▶ PROVIDED ENTRIES
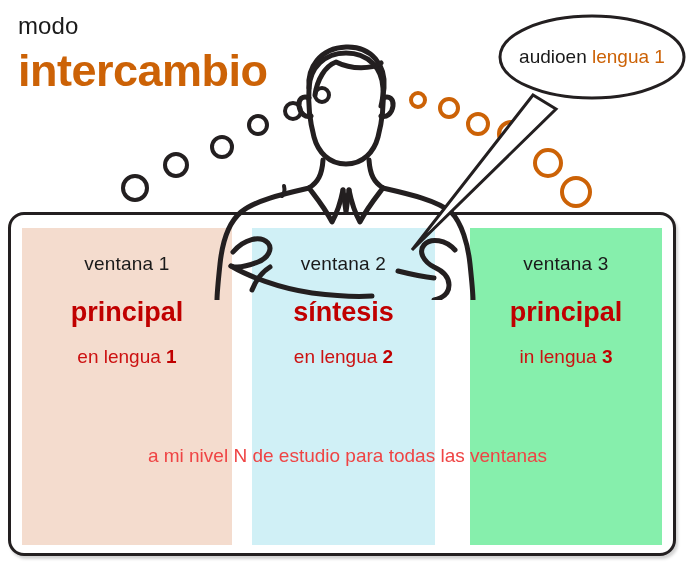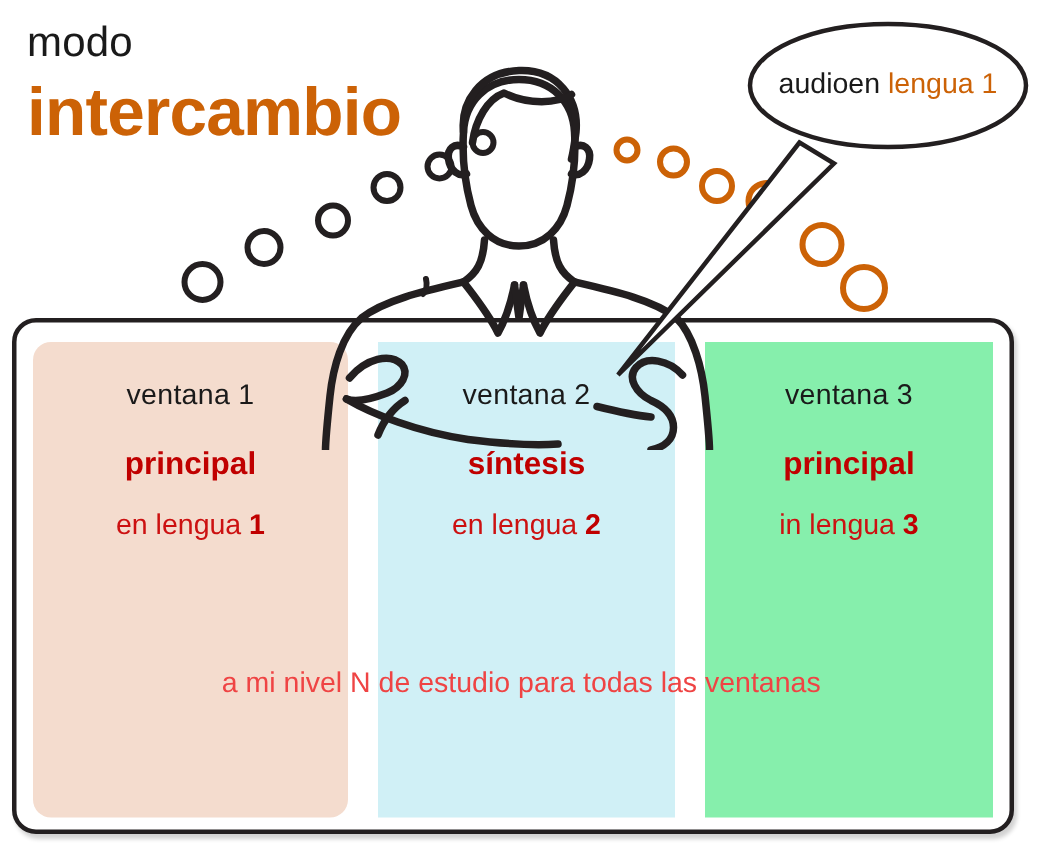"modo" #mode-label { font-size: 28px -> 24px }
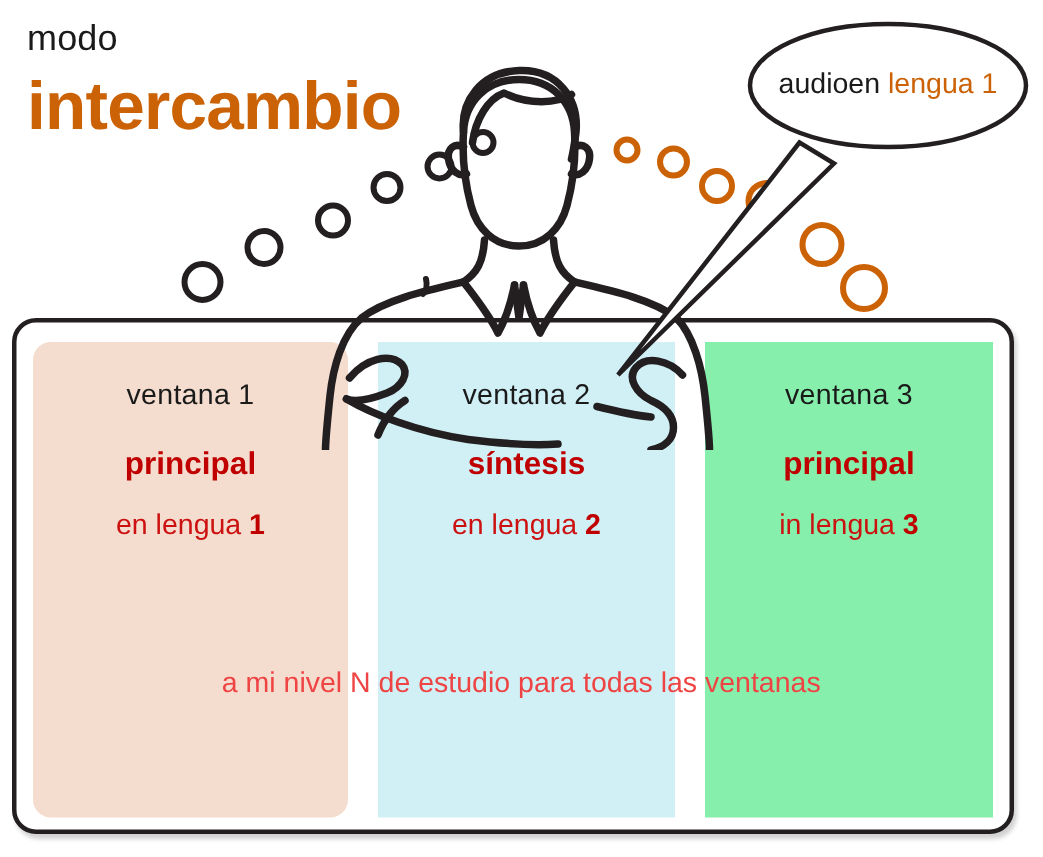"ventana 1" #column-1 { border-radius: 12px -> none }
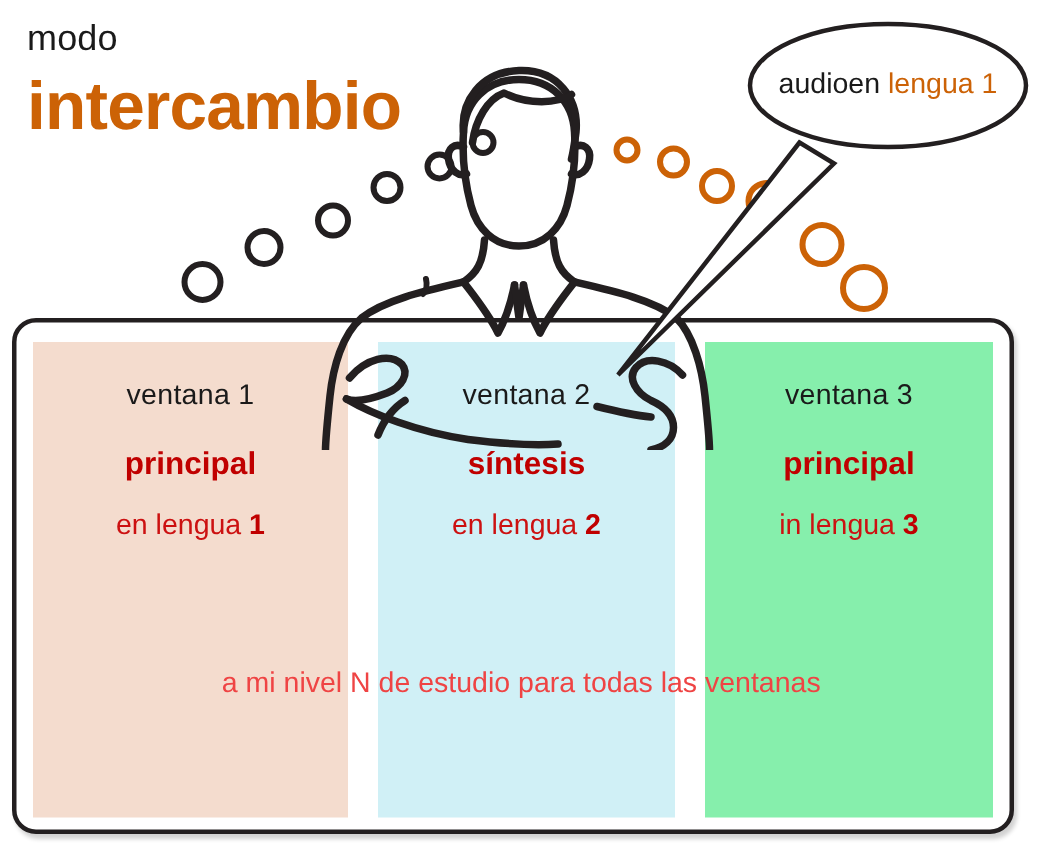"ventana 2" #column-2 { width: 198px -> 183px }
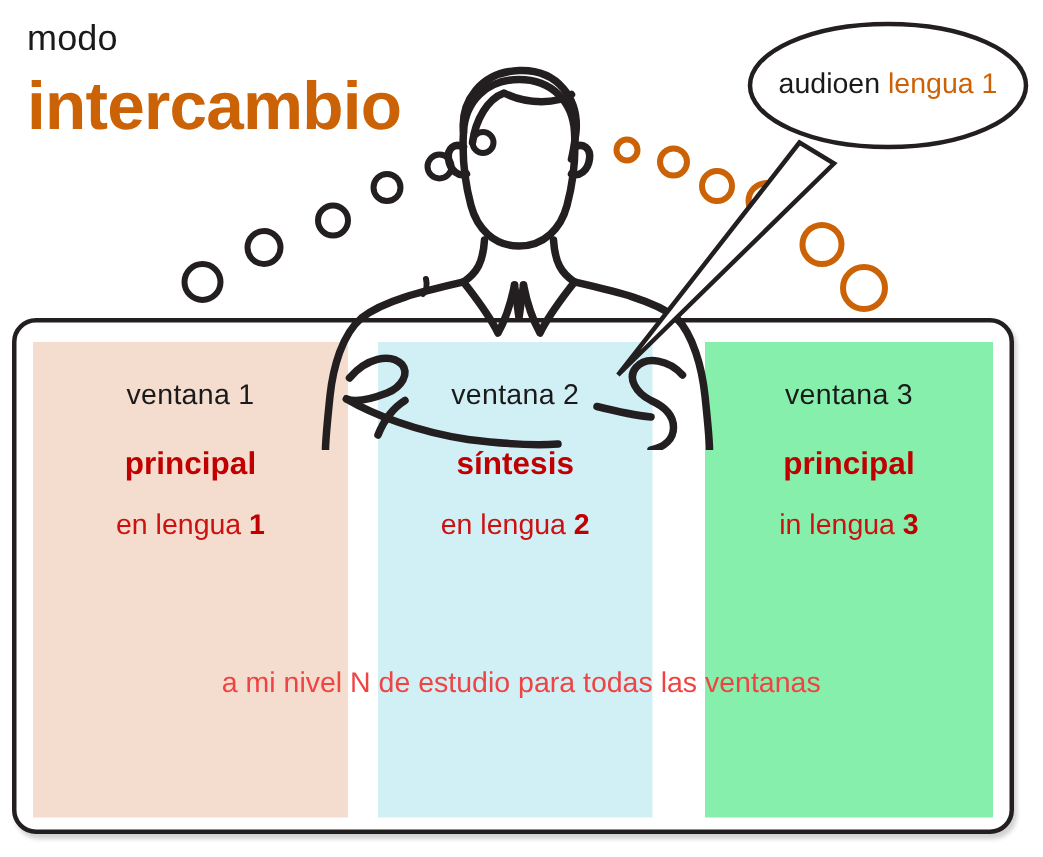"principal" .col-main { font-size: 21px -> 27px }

--

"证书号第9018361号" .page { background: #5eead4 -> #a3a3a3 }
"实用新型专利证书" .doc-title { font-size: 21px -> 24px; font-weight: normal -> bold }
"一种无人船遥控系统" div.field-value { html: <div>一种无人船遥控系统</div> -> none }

▶ ACTIVITY
With the pictures omitted, restate word for word the lines above from the line that has "border-radius: 12px ->" up to and including the line that has "21px -> 27px", and no other lines.

▶ EXERCISE RESPONSE
"ventana 1" #column-1 { border-radius: 12px -> none }
"ventana 2" #column-2 { width: 198px -> 183px }
"principal" .col-main { font-size: 21px -> 27px }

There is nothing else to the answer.